Talk of the Town - On jealousy June 20 2001
Meeting the rat that eats the rose
I remember going to couples counseling 20 years ago with a possessive mate who used to accuse me constantly of cheating. I sat smugly through the sessions while the therapist lectured my mate about the destructive nature of jealousy, how it was a defense and must be purged in the way a virus must be eliminated from the blood.
"But this is about my love!" my partner protested. "I know he's cheating!"
"No," the therapist replied, "this is about your insecurity. Even if you're right, it's beyond your control. Do you want revenge?"
I felt validated. After all, I prattled to myself, the fact that I actually am cheating is beside the point. Indeed, while I have had bouts of jealousy I certainly am not among those who feel its bilious influence routinely and turn green and scheming.
Never utter such a thought. The moment you do, the gods seize their thunderbolts. A year later when I was abandoned for another, I took to rummaging through the ex's garbage can, green with rage. One day, I lifted the garbage lid and startled an enormous rat in the act of gnawing a long-stem rose. I gasped, life having presented me such a horrific image of myself. There was I, the non-jealous one, gnawing on abandoned love, reduced to the sneaky behavior of a vile rodent.
Ever since, I've had a deep respect for jealousy (to say nothing of the power of life to hand me a mirror when I least want it).
This most inevitable feeling is the subject of this year's Myth and Theatre Festival, to be held July 25-29 in New Orleans. Under the direction of Enrique Pardo, it is a stimulating encounter between theater types and people interested in archetypal psychology and mythology.
I regard Pardo's work as the best alternative to psychotherapy I've ever encountered. Pardo is a former painter who became interested in theater in the '60s, specifically in the work of Roy Hart, a teacher of an avant-garde form of voice training. Later, Pardo, encountering the myth-drenched work of James Hillman, developed his Pantheatre, in which he often works with mythological themes and figures, like Aphrodite, goddess of love.
His work involves movement, recitation of text and music. By establishing counterpoints — between gestural activity of participants, between the manner of reciting the text and its content, between music and the general mood — images condense in the mind and performance space. Following these images until they come to rest is deeply satisfying. There is nothing to explain, just the experience of watching the psyche's movement toward a place of resolution — the goal of therapy. One difference is that the resolution in Pardo's work is contentedly temporary. It offers no cures. Instead, it offers meaning derived from beauty.
The choice of jealousy as this year's theme is timely. Humanistic psychology still tries to wish jealousy out of existence. But Freud reminds us that anything repressed returns — and Carl Jung added that the return can be outside ourselves, in a trash can or in the culture.

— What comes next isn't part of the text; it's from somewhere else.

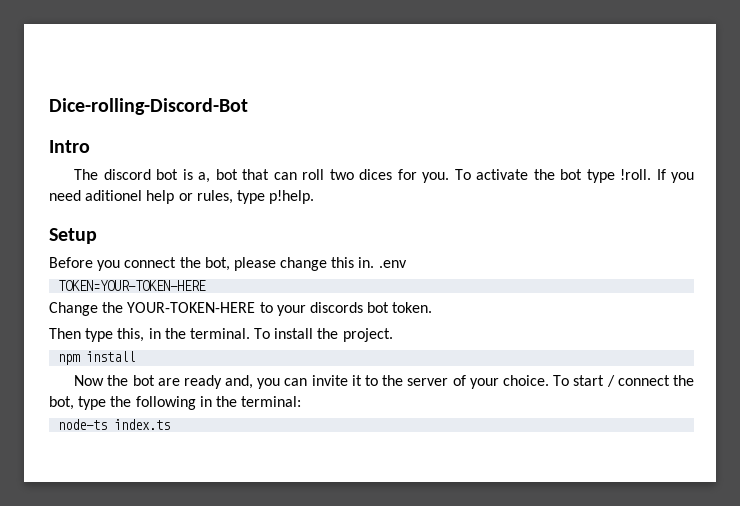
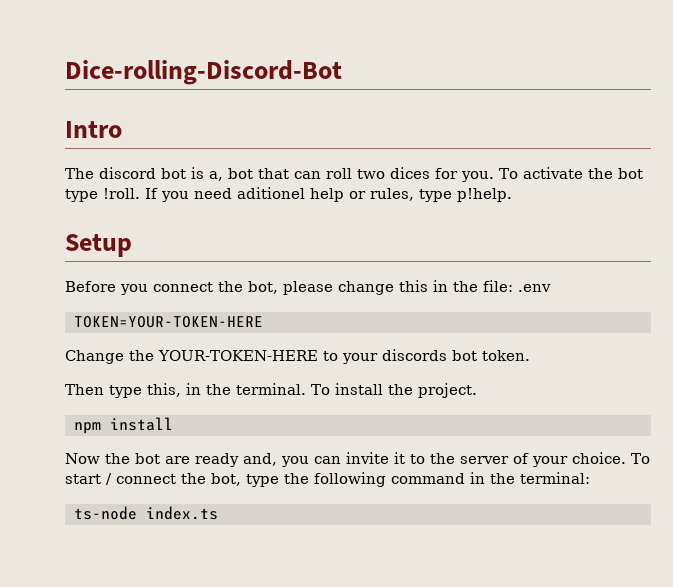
[358,257,375,268] in. -> [433,280,513,292] in the file:
(196, 403) none -> [391,473,465,484] command
[58,419,108,430] node-ts -> [74,506,137,520] ts-node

Thus we live in a time when jealousy has become a meta-narrative of community life. We see it in the re-enactment of Othello in the O.J. Simpson affair, in the new disorder of "stalking," and in television programs like "Survivor" and "Jerry Springer," that turn jealousy into gladiatorial sport. Interestingly, the effort by psychological culture to "de-naturalize" jealousy coincides with the popular abandonment of Freud's Oedipus Complex, psychology's foundational theory, in which the emotion is central. According to Freud, the way the child's love of one parent and its jealous hatred of the other as a rival gets resolved predicts later mental health. But Freud did not fantasize the elimination of jealousy. Instead, he said it must be accommodated, surely to arise again.
In Sophocles' drama, from which Freud drew his inspiration, it is Oedipus' inquiry into his origins, and the revelation that he has killed his father and married his mother, that brings on both peace and destruction. Freud argues that Oedipus' inquiry, which modeled the psychoanalytical inquiry as well as the content of the original complex, is inevitable since the conflict was not resolved earlier. But it is important that Oedipus never loses his rage. In fact, the manner of his death, though he asks for his daughter's loving touch, actually condemns his own sons to death. His peace and his love depend in part on revenge.
This of course, is at odds with the current notion that jealousy and love are incompatible. But it is very compatible with Enrique Pardo's way of working. He often counsels participants to ingest a "pinch of hate," in order to evoke something else. Nobody's ever run an effective intervention on Aphrodite's well known jealousy. It will be interesting to me to see how the love goddess responds if Pardo insists she confront the rat that eats the rose.